Great job! Can you please repeat that 196 times?

While computers and humans have different upsides when designing experiments, robots and computers are definitely better when it comes to structured, repetitive tasks both in terms of speed and stamina.

A scientist must go home from work at some point, and once they have optimised the problem somewhat, they are inclined to stop and be satisfied with the result, missing potential improvements.

These drawbacks are among the reasons that a new paradigm in the approach to scientific discovery is arising.

The combination of two rapidly developing scientific fields has enabled this approach.

Firstly, automation of scientific experiments, meaning that experiments can be run in ‘high throughput’ and can controlled from a computer.

Secondly, the advances in modelling our world using machine learning algorithms.

Combining these capabilities allows for a setup that is not only fully automated but also adaptively learning.

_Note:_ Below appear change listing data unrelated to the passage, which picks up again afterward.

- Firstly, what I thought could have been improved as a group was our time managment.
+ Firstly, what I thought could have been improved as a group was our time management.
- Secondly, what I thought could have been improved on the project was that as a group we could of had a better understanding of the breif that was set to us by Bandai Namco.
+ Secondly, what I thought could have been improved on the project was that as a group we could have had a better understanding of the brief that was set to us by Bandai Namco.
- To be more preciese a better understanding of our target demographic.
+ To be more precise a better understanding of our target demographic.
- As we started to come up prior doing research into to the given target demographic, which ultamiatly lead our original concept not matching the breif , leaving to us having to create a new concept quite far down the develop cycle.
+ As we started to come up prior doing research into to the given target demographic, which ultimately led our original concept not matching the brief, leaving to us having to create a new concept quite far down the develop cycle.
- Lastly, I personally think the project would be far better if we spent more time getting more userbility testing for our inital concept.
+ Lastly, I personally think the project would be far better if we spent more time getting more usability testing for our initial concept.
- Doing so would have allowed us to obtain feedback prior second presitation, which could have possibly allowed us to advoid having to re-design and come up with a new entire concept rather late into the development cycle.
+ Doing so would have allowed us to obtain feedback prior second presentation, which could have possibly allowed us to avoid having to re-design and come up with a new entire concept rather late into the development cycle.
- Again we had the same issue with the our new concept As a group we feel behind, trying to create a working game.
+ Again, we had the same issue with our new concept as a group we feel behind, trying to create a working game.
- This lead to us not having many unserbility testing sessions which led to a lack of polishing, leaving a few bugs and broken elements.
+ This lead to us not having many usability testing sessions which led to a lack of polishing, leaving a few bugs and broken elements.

These approaches are gaining traction because they circumvent the problems with the human expert approach.

Therefore, these new approaches have the potential to push beyond human cognition, be immensely labour-saving and do repetitive tasks you can’t expect a human to do.

Thus, they potentially yield better results while simultaneously augmenting a human scientist to reach a desired target (be it a qualitative or a quantitative target) faster.

Closed-loop optimisation – humans go drink coffee!

That is all very good, but what is an efficient way to carry this out?

One example of using an automated data-driven approach to solving scientific problems is found in the concept of ‘Closed-loop Bayesian Optimization’.

Let's save the ‘Bayesian’ part and start by uncovering the idea of Closed-loop Optimization.

Firstly, you perform some initial experiments to shed light on the effect of the preselected features (think flour, sugar etc. in the brownie-example).

Next you measure some outputs and give a score (based on what you want to achieve).

Finally, you use this information to design the next experiment to be tried. All of this is done without human intervention – it cycles in a ‘closed’ loop.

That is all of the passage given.